Turning to IFRS NAV. This increased by 8p per share to 432p. As the chart on the left-hand side illustrates, the increase largely reflects operating earnings per share of 27p, our final 2018 dividend of 21p, IFRS 16, relating to the treatment of operating leases, and of course, the recent Ogden announcement. We have had positive investment variances in the first half, and these more than offset amortization of AVIF and other intangibles. As a result, basic EPS was 28.2p in the first half, up 3.5x compared with the prior period. It's worth touching on investment variances as we've had questions from many of you on this. Variances largely arise because of the choice we make on capital management. We manage our capital on an economic basis to protect the Solvency II balance sheet. This is the capital, which drives our ability to meet regulatory requirements and pay dividends. This approach can result in some volatility in IFRS profit, which we classify as nonoperating.

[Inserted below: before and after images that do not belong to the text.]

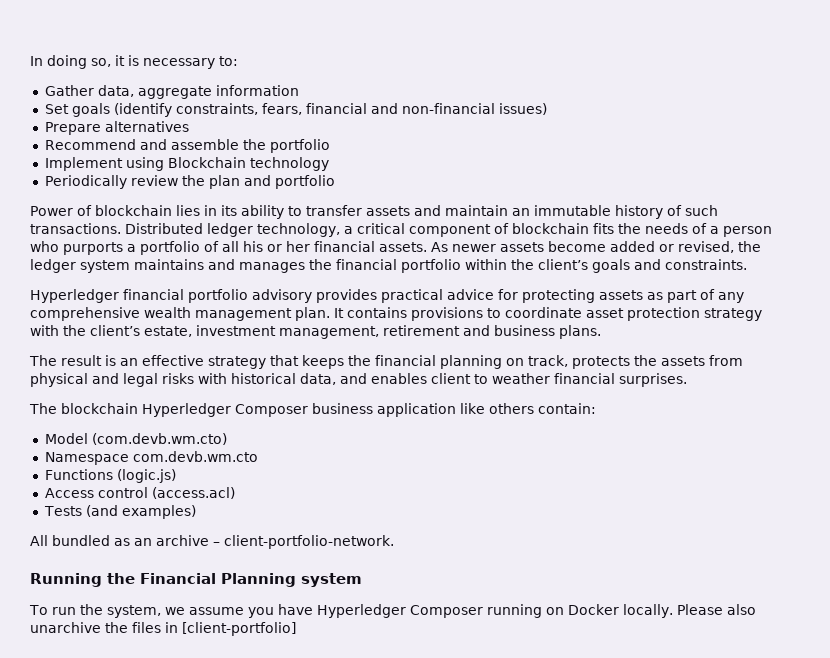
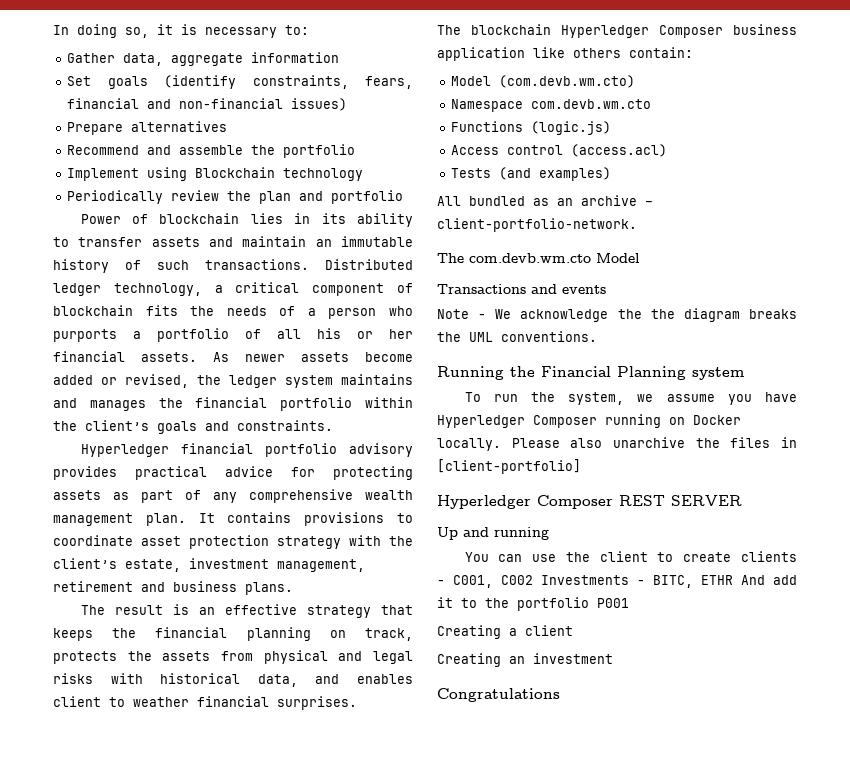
+ The com.devb.wm.cto Model
+ Transactions and events
+ Note - We acknowledge the the diagram breaks the UML conventions.
+ Hyperledger Composer REST SERVER
+ Up and running
+ You can use the client to create clients - C001, C002 Investments - BITC, ETHR And add it to the portfolio P001
+ Creating a client
+ Creating an investment
+ Congratulations

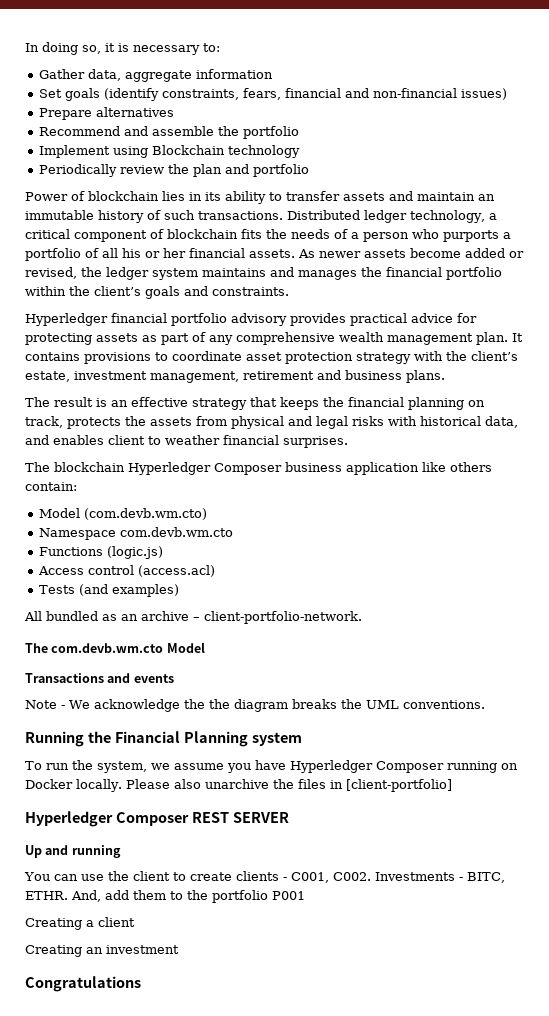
- You can use the client to create clients - C001, C002 Investments - BITC, ETHR And add it to the portfolio P001
+ You can use the client to create clients - C001, C002. Investments - BITC, ETHR. And, add them to the portfolio P001

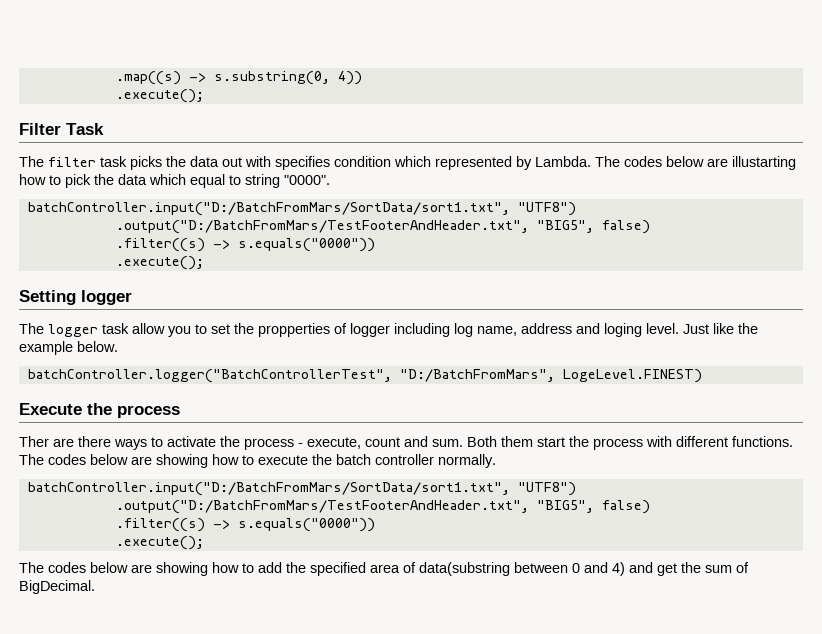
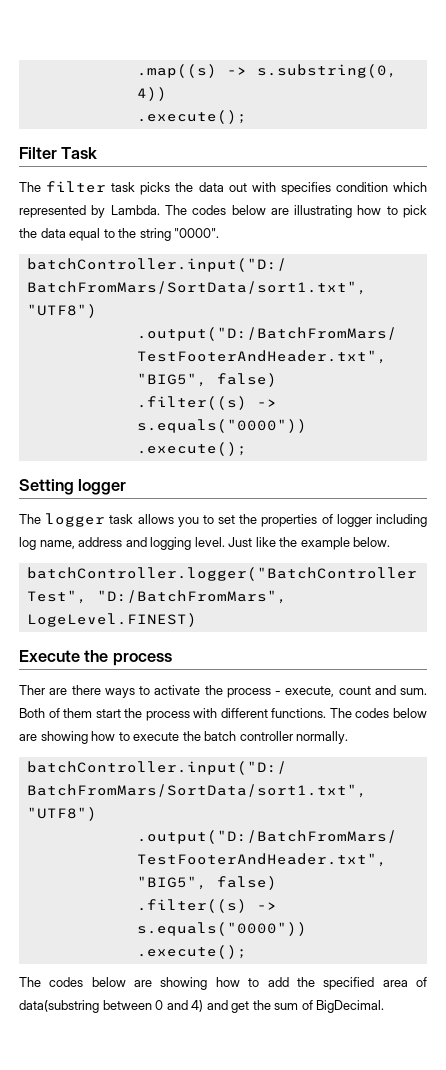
- The codes below are illustarting how to pick the data which equal to string "0000".
+ The codes below are illustrating how to pick the data equal to the string "0000".
- The logger task allow you to set the propperties of logger including log name, address and loging level.
+ The logger task allows you to set the properties of logger including log name, address and logging level.
- Both them start the process with different functions.
+ Both of them start the process with different functions.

I would also highlight amortization costs. This is an area where I'm reviewing our presentation, particularly for internally generated intangibles. This is to ensure our reported operating profit is most aligned with the business's performance.

Our solvency surplus was resilient in the first half at GBP 11.8 billion. Own funds grew by GBP 0.8 billion after paying the final dividend, also GBP 0.8 billion. Not least from the reduction in bond yields, our balance sheet and SCR expanded. As a result, our Solvency II cover ratio fell 10 percentage points. The current yield environment does pose challenges for how we manage capital and product mix. This is especially the case in our French and Italian businesses, where volatility has required active management. I am focused on capital generation. And as you can see on this slide, I've provided additional disclosure on OCG in the first half, breaking out the own funds and SCR components and adding information on new and existing business, which should help you better track and understand capital generation.

In terms of OCG in the first half, underlying generation was flat at GBP 0.7 billion as was the investment in new business at GBP 0.1 billion. The decrease in total OCG of GBP 0.1 billion was mainly from moving U.K. Digital from noninsurance into U.K. GI.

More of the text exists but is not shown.